** SOURCE MATERIAL follows **

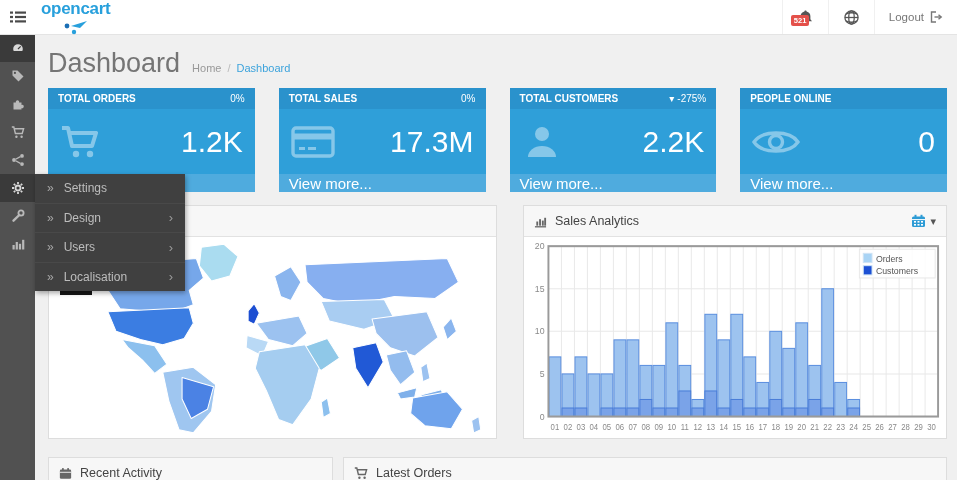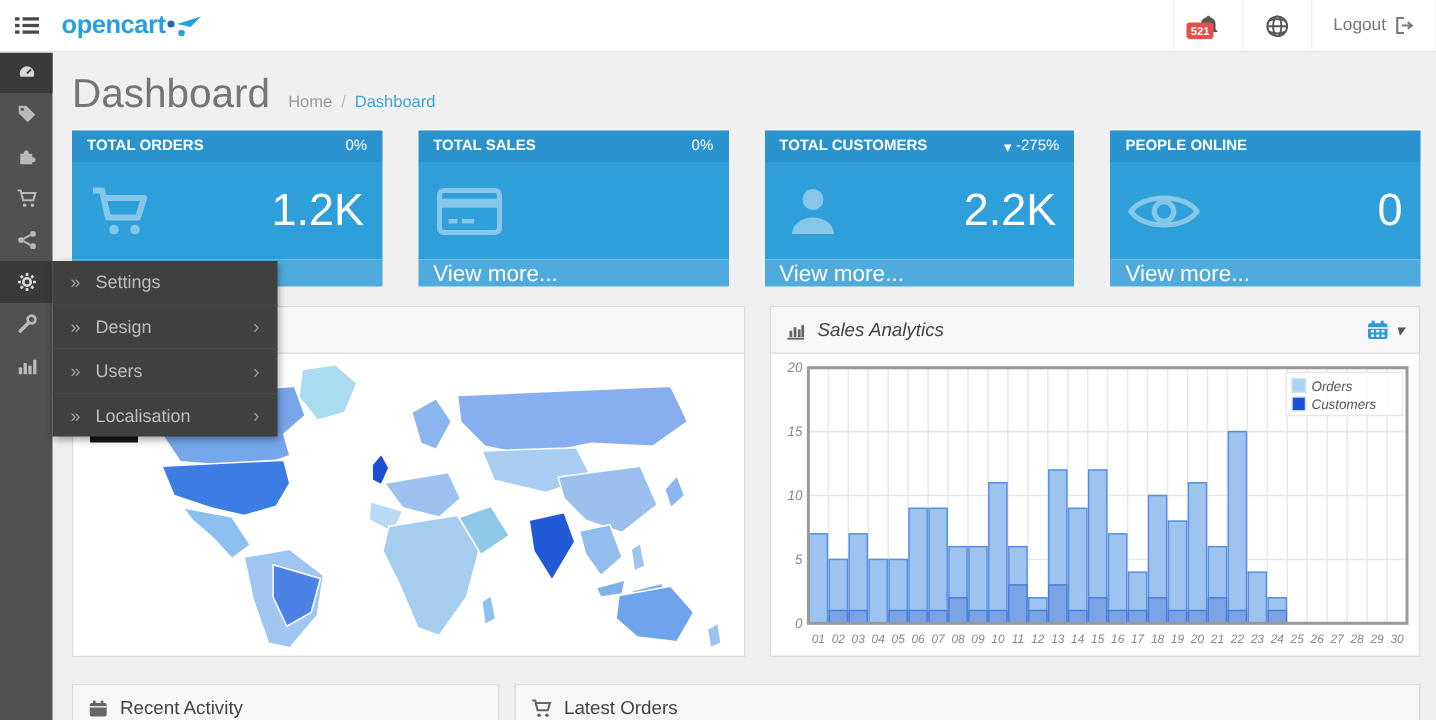--- a/index.html
+++ b/index.html
@@ -9,7 +9,7 @@
   .topbar{position:absolute;top:0;left:0;right:0;height:34px;background:#fff;
           border-bottom:1px solid #e4e4e4;display:flex;align-items:center;z-index:60;}
   .burger{width:35px;height:34px;display:flex;align-items:center;justify-content:center;cursor:pointer;}
-  .logo{display:flex;align-items:center;gap:0;padding-left:6px;}
+  .logo{display:flex;align-items:center;gap:0;padding-left:6px;flex-direction:column;}
   .logo-text{font-size:17px;font-weight:bold;color:#28a0dc;letter-spacing:-0.3px;}
   .top-right{margin-left:auto;display:flex;height:100%;}
   .top-cell{display:flex;align-items:center;justify-content:center;border-left:1px solid #f0f0f0;

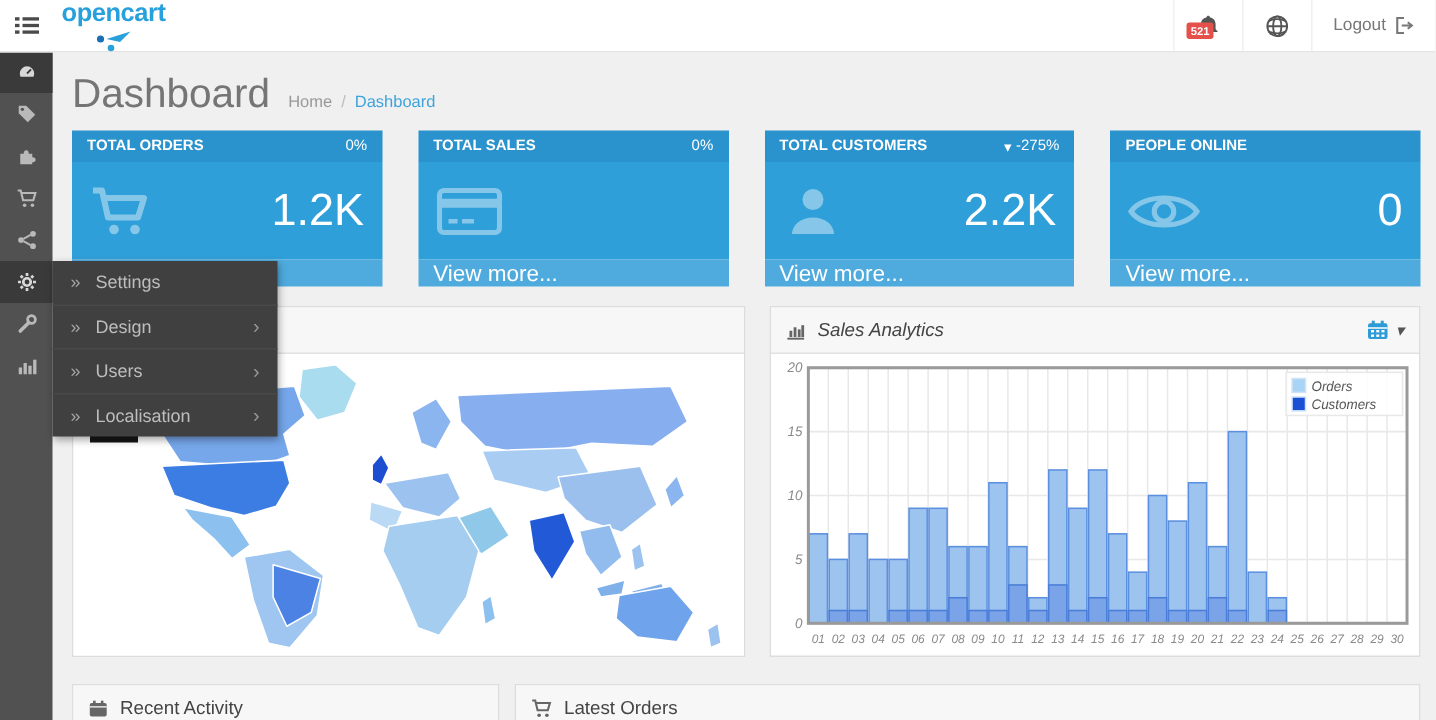--- a/index.html
+++ b/index.html
@@ -254,6 +254,7 @@
           <rect x="8" y="22" width="6" height="3" fill="#fff"></rect>
             <rect x="17" y="22" width="8" height="3" fill="#fff"></rect>
         </svg>
+        <span class="tile-num">17.3M</span>
       </div>
       <div class="tile-foot">View more...</div>
     </div>

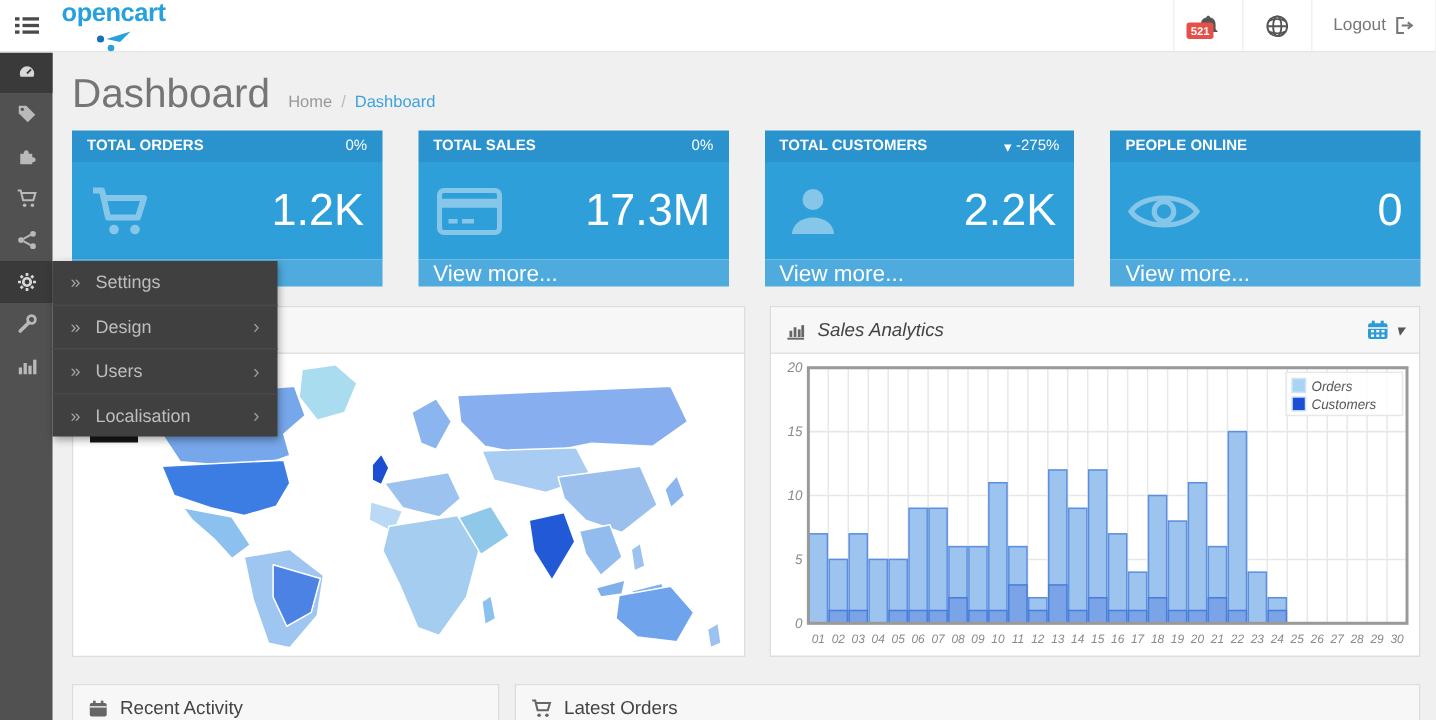--- a/index.html
+++ b/index.html
@@ -51,7 +51,7 @@
              padding:0 10px;cursor:pointer;}
   .pct{font-weight:normal;font-size:10px;display:flex;align-items:center;gap:3px;}
   
-  .row2{display:grid;grid-template-columns:449px 1fr;gap:16px;margin-bottom:18px;font-style:italic;}
+  .row2{display:grid;grid-template-columns:449px 1fr;gap:26px;margin-bottom:18px;}
   .panel{background:#fff;border:1px solid #ddd;}
   .panel-head{height:30px;background:#f7f7f7;border-bottom:1px solid #e2e2e2;display:flex;
               align-items:center;padding:0 10px;gap:8px;font-size:12.5px;color:#444;}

** End of SOURCE MATERIAL **

HOW TO COMPLETE THIS TASK
Look through the entries above. Extract each line with the word "pointer".

ANSWER BELOW
   .burger{width:35px;height:34px;display:flex;align-items:center;justify-content:center;cursor:pointer;}
              padding:0 10px;cursor:pointer;}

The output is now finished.